If a line in the records contains the string "none", show that line.

• • • • • • •

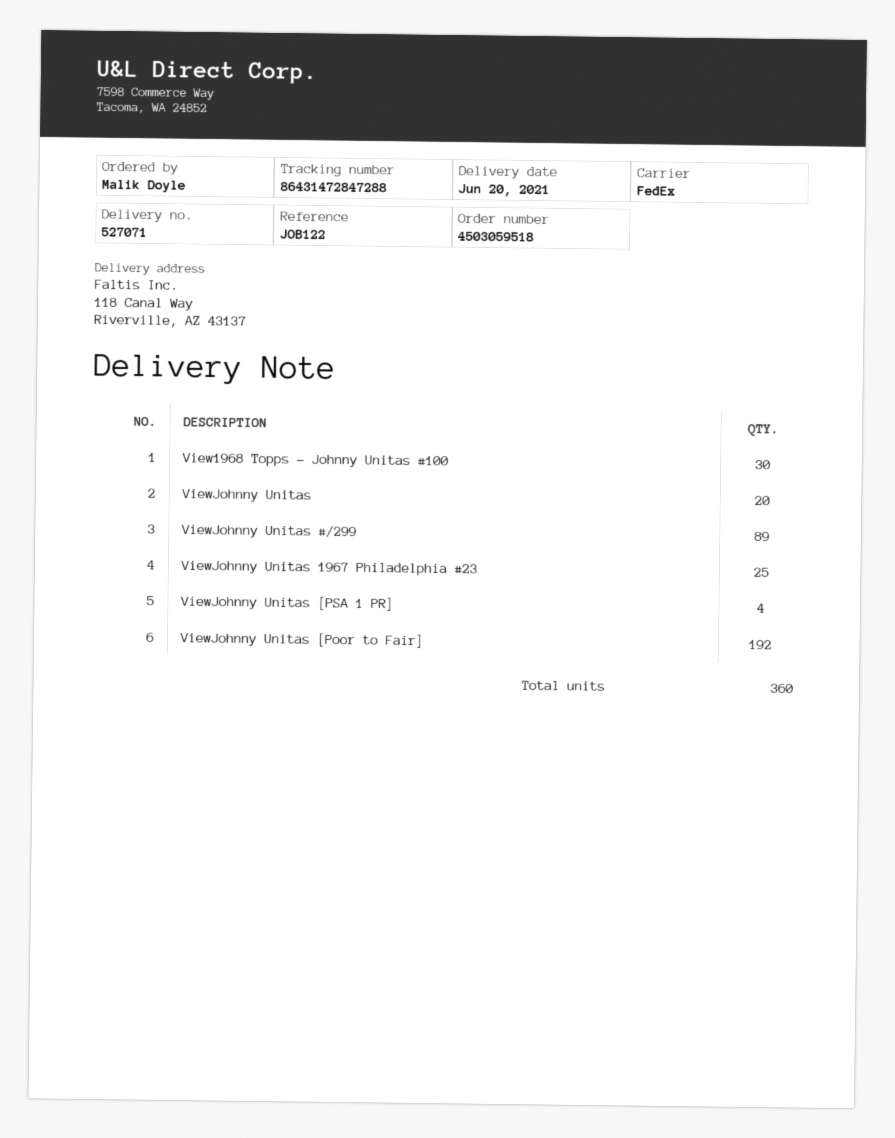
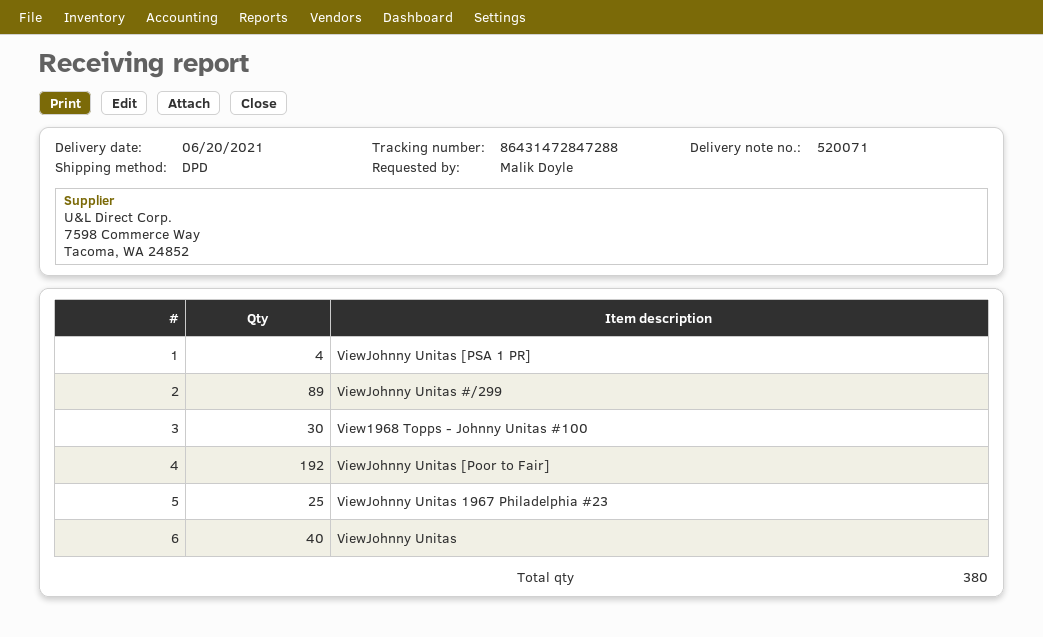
delivery note number: 527071 -> 520071
shipping method: FedEx -> DPD
ViewJohnny Unitas: 20 -> 40
total quantity: 360 -> 380

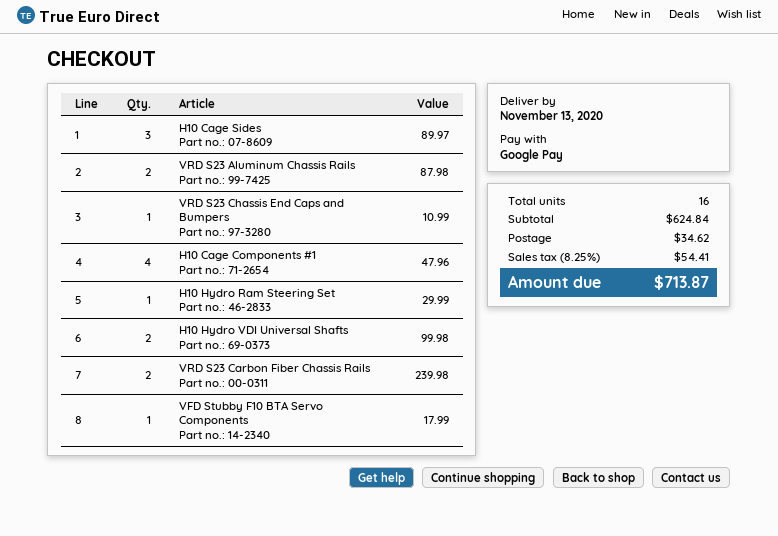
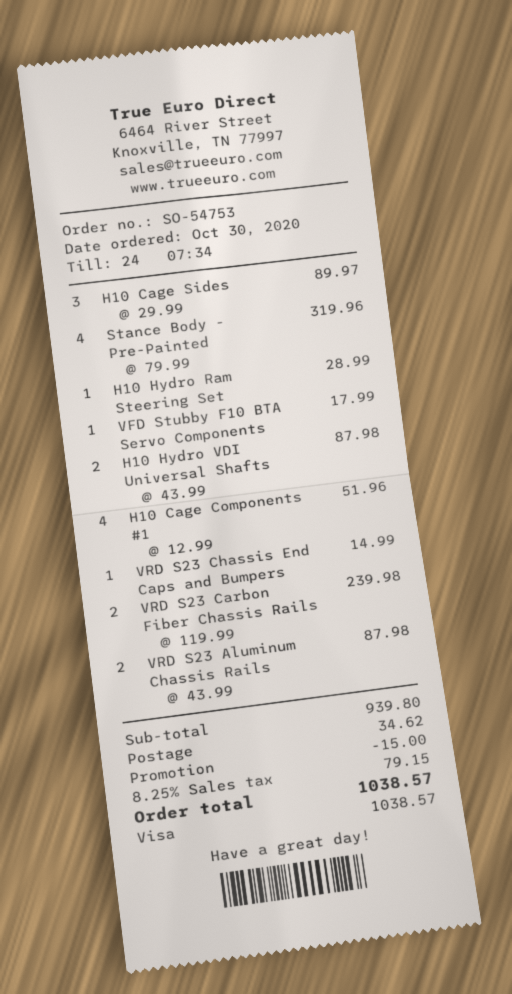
payment method: Google Pay -> Visa
VRD S23 Chassis End Caps and Bumpers: 1 for 10.99 -> 1 for 14.99
H10 Cage Components #1: 4 for 47.96 -> 4 for 51.96
H10 Hydro Ram Steering Set: 1 for 29.99 -> 1 for 28.99
H10 Hydro VDI Universal Shafts: 2 for 99.98 -> 2 for 87.98
Stance Body - Pre-Painted: none -> 4 for 319.96
subtotal: 624.84 -> 939.80
discount: none -> 15.00
tax: 8.25% = 54.41 -> 8.25% = 79.15
total: 713.87 -> 1038.57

• • • • • • •

**Completed exercise**.
Stance Body - Pre-Painted: none -> 4 for 319.96
discount: none -> 15.00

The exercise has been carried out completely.